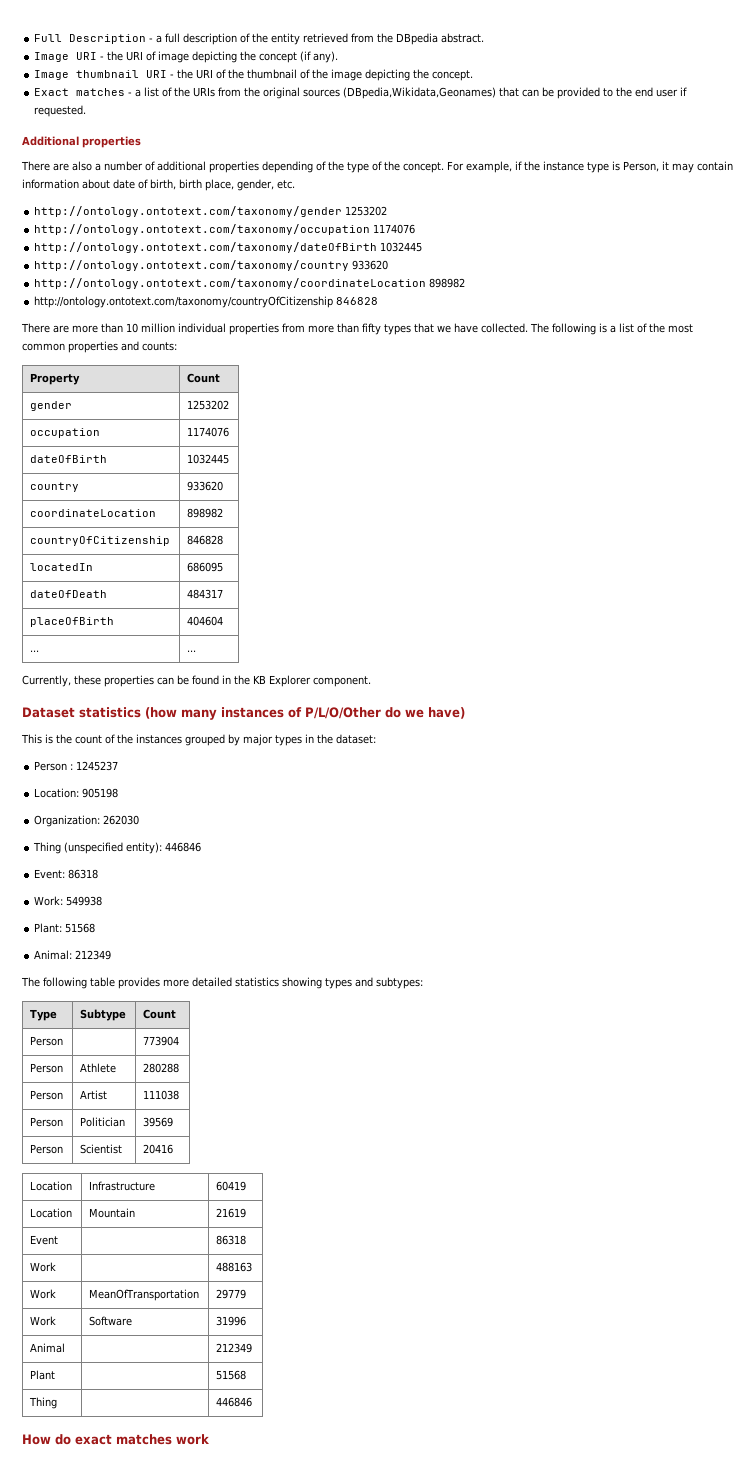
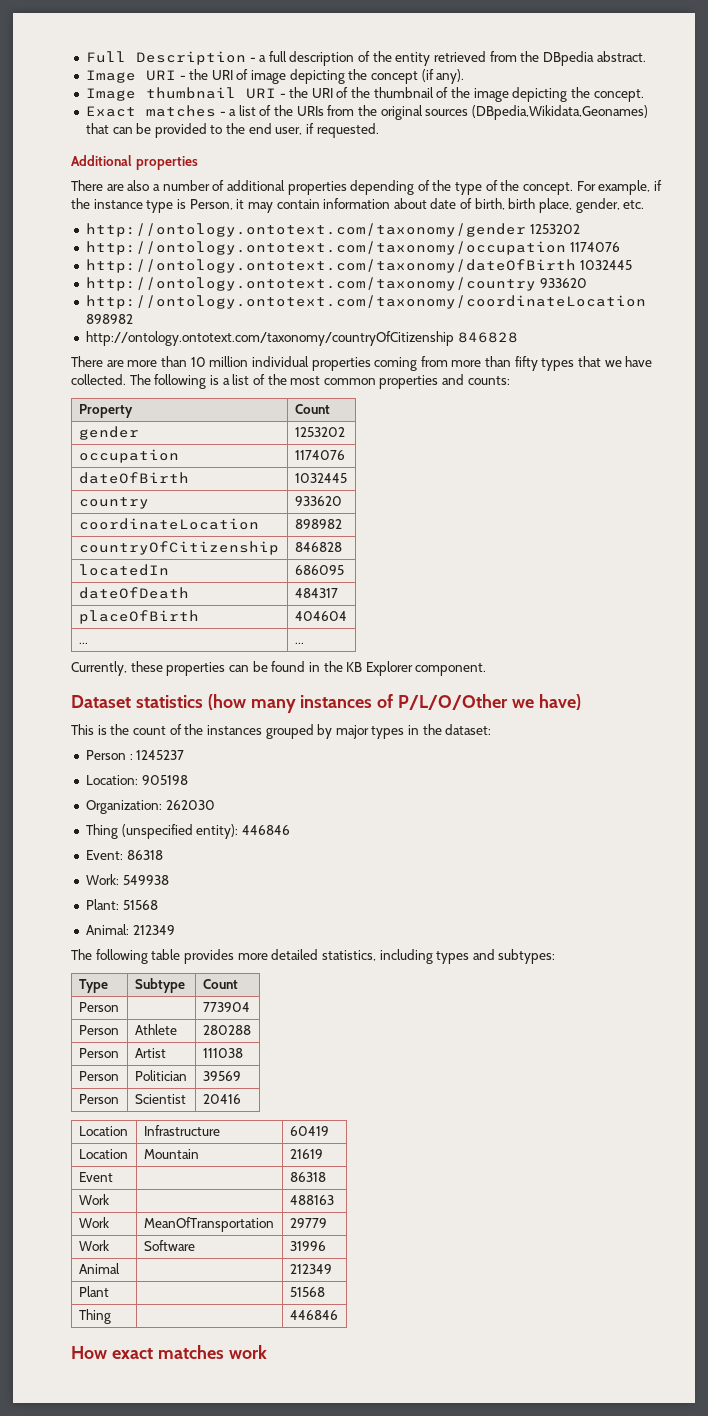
- Exact matches - a list of the URIs from the original sources (DBpedia,Wikidata,Geonames) that can be provided to the end user if requested.
+ Exact matches - a list of the URIs from the original sources (DBpedia,Wikidata,Geonames) that can be provided to the end user, if requested.
- There are more than 10 million individual properties from more than fifty types that we have collected.
+ There are more than 10 million individual properties coming from more than fifty types that we have collected.
- Dataset statistics (how many instances of P/L/O/Other do we have)
+ Dataset statistics (how many instances of P/L/O/Other we have)
- The following table provides more detailed statistics showing types and subtypes:
+ The following table provides more detailed statistics, including types and subtypes:
- How do exact matches work
+ How exact matches work

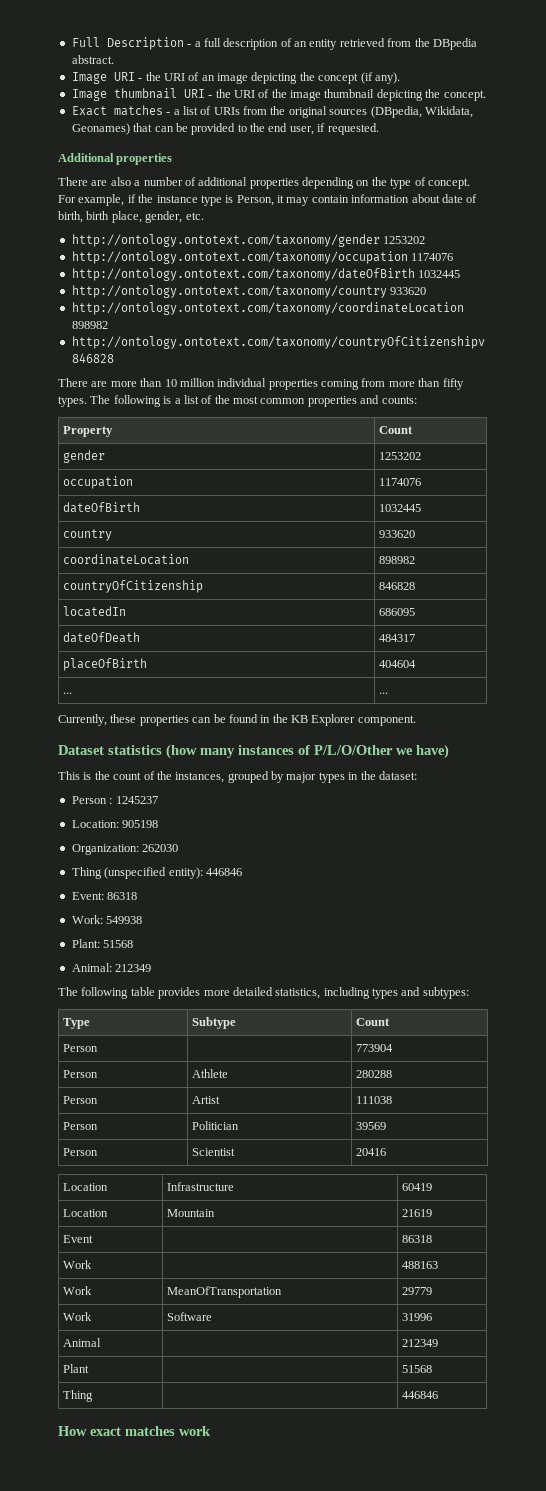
- Full Description - a full description of the entity retrieved from the DBpedia abstract.
+ Full Description - a full description of an entity retrieved from the DBpedia abstract.
- Image URI - the URI of image depicting the concept (if any).
+ Image URI - the URI of an image depicting the concept (if any).
- Image thumbnail URI - the URI of the thumbnail of the image depicting the concept.
+ Image thumbnail URI - the URI of the image thumbnail depicting the concept.
- Exact matches - a list of the URIs from the original sources (DBpedia,Wikidata,Geonames) that can be provided to the end user, if requested.
+ Exact matches - a list of URIs from the original sources (DBpedia, Wikidata, Geonames) that can be provided to the end user, if requested.
- There are also a number of additional properties depending of the type of the concept.
+ There are also a number of additional properties depending on the type of concept.
- http://ontology.ontotext.com/taxonomy/countryOfCitizenship 846828
+ http://ontology.ontotext.com/taxonomy/countryOfCitizenshipv 846828
- There are more than 10 million individual properties coming from more than fifty types that we have collected.
+ There are more than 10 million individual properties coming from more than fifty types.
- This is the count of the instances grouped by major types in the dataset:
+ This is the count of the instances, grouped by major types in the dataset:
=====
Task requirements → Please extract exactly, and only, the lines from the line containing "- This is the" through the last line of the records.

Your solution →
- This is the count of the instances grouped by major types in the dataset:
+ This is the count of the instances, grouped by major types in the dataset:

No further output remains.